In a survey conducted by Colliers a few months ago about the OSS facility, almost 80% of the respondents considered the PEZA OSS as important and very important. Of these respondents, 39% said that OSS is better, while 42% said that it remains the same after the implementation of the “paper transfer.” Some of the reasons cited are:

• It lessens the burden of RBEs in dealing with long and complicated processes.

• Avoid confusions on who to talk to, what department to deal with.

• Makes the whole process easier and faster, more convenient.

• Allows access to immediate assistance and ease of doing business in every locality.

On the other hand, 20% said that the OSS is worse than before because of the following:

• There are issues with BoI, Bureau of Customs, and Department of Finance. The ease of doing business is no longer realized.
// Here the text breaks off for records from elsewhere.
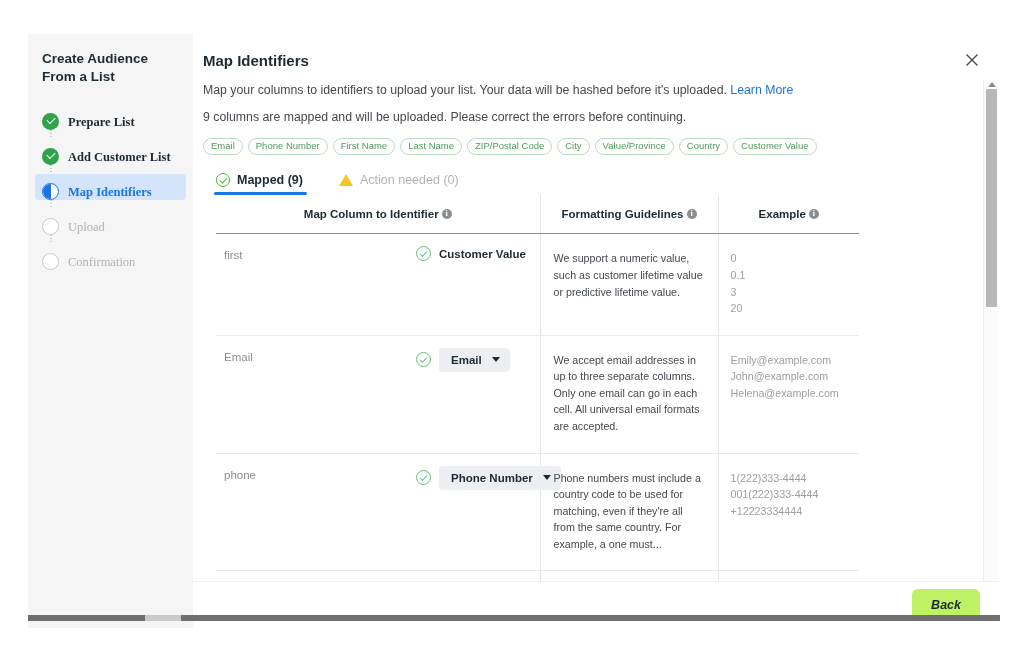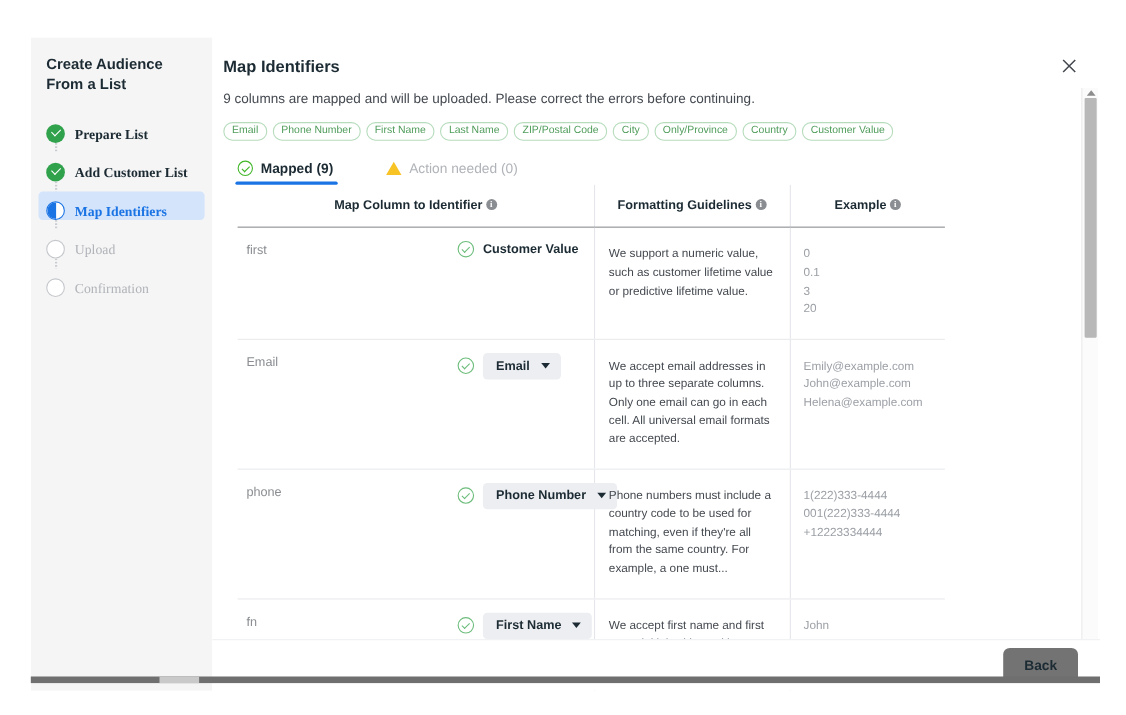--- a/index.html
+++ b/index.html
@@ -401,6 +401,10 @@
 
       <div class="page-title">Map Identifiers</div>
 
+      <div class="desc">
+        <span>Map your columns to identifiers to upload your list. Your data will be hashed before it's uploaded.</span>
+        <a href="#">Learn More</a>
+      </div>
 
       <div class="desc2">9 columns are mapped and will be uploaded. Please correct the errors before continuing.</div>
 

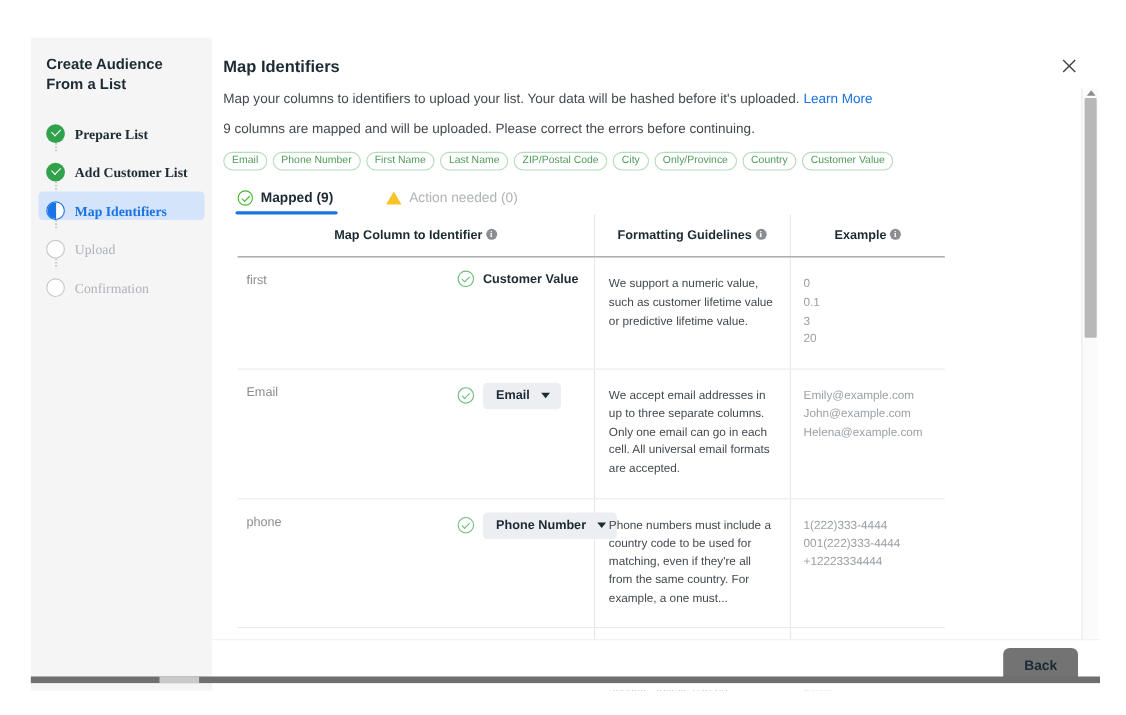--- a/index.html
+++ b/index.html
@@ -415,7 +415,7 @@
         <span class="chip">Last Name</span>
         <span class="chip">ZIP/Postal Code</span>
         <span class="chip">City</span>
-        <span class="chip">Only/Province</span>
+        <span class="chip">Value/Province</span>
         <span class="chip">Country</span>
         <span class="chip">Customer Value</span>
       </div>

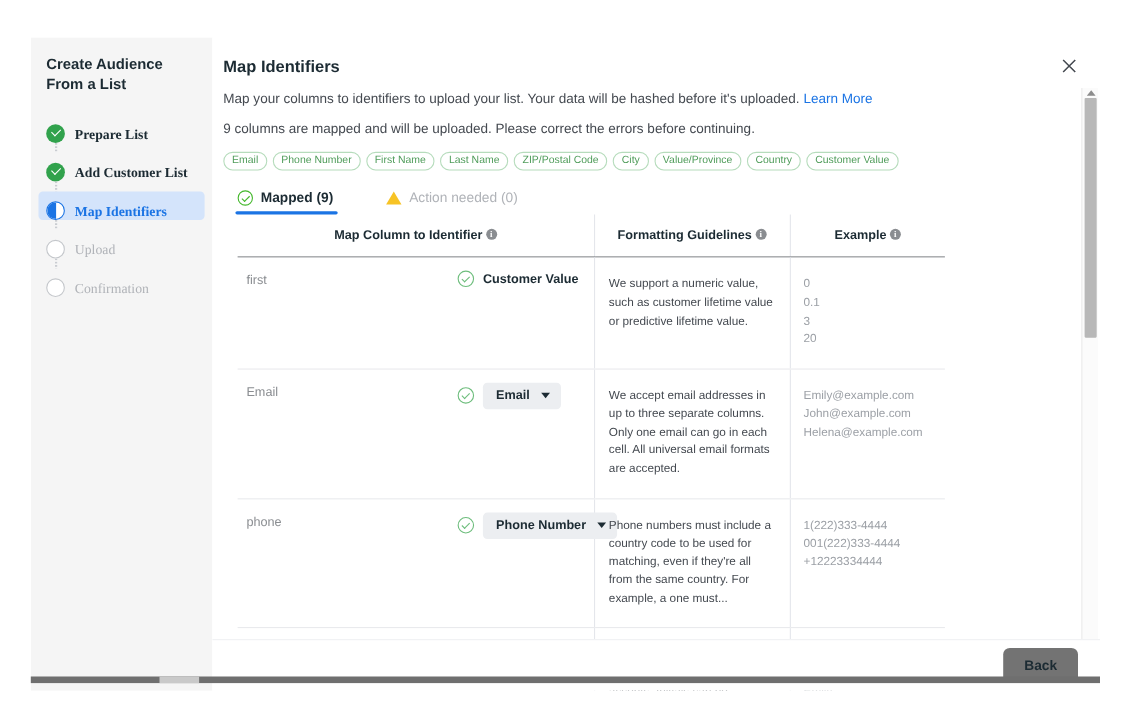--- a/index.html
+++ b/index.html
@@ -152,7 +152,7 @@
   }
 
   
-  .tabs { display: flex; gap: 48px; margin-left: 13px; position: relative; }
+  .tabs { display: flex; gap: 36px; margin-left: 13px; position: relative; }
   .tab {
     display: flex; align-items: center; gap: 7px;
     padding-bottom: 8px;

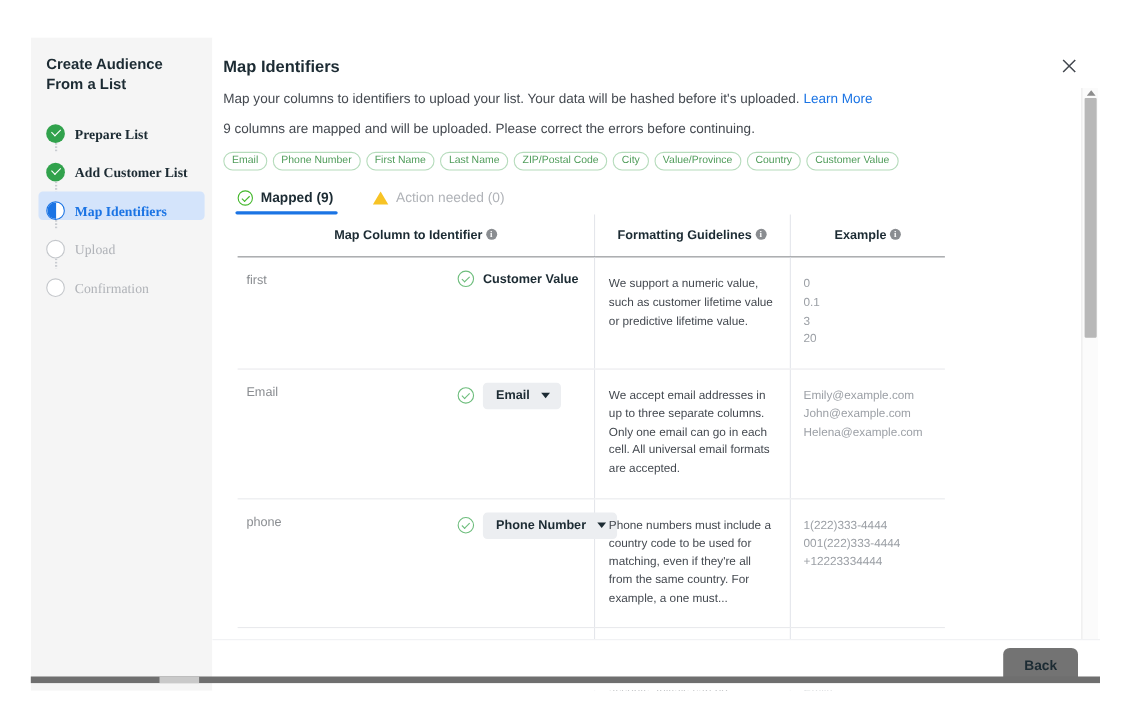--- a/index.html
+++ b/index.html
@@ -316,7 +316,7 @@
     cursor: pointer;
     font-family: "Liberation Sans", sans-serif;
   }
-  .btn-back { background: #737373; color: #1c2b33; padding: 9px 19px; }
+  .btn-back { background: #bef264; color: #1c2b33; padding: 9px 19px; font-style: italic; }
   .btn-primary { background: #1b74e4; color: #fff; padding: 9px 17px; }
• PEZA’s OSS diminished in value when it allowed the local government units and the BFP to extend their scope to PEZA zones.

• PEZA and the BoI should work out as inter-agency on the paper transfers due to numerous RBE requests and the complexity of respective RBEs local setup.

In line with the creation of OSS of other IPAs, the respondents were also asked if they were aware of this mandate. Two-thirds (67%) said they were aware, while the rest were not aware. Finally, the respondents were asked how hopeful they are that the BoI can establish OSS facility soon, 51% said they are hopeful and very hopeful, while the rest are indifferent and not hopeful.

More investments and job creation are necessary in the post-pandemic recovery. However, based on the Corruption Perception Index as of 2022, the Philippines ranked 116th in the list of 180 countries by scoring 33% (below the global average of 43%). Meanwhile, the ranking of the Philippines in terms of the Ease of Doing Business Index by World Bank in 2019 was 95th. The above indices are major indicators that investors consider in choosing investment destinations. Among the ASEAN members, our country ranked 6th in terms of net foreign direct investment (FDI) inflows in 2022, behind Singapore, Indonesia, and Vietnam who scored better in terms of the said indices.

The goal of the government is to have the 2nd highest FDIs by 2028. Improving the country’s ranking with these indices will increase our chance of securing more FDIs, which are needed to recover from the COVID-19 pandemic-induced economic recession. We then urge the government to investigate the status of the implementation of this mandate and set deadlines to show its seriousness and urgency to potential investors for our country to be more competitive and successful in securing investments.


Dom Fredrick S. Andaya is member of the Management Association of the Philippines. He is also a senior director and head of Tenant Representation of Colliers Philippines.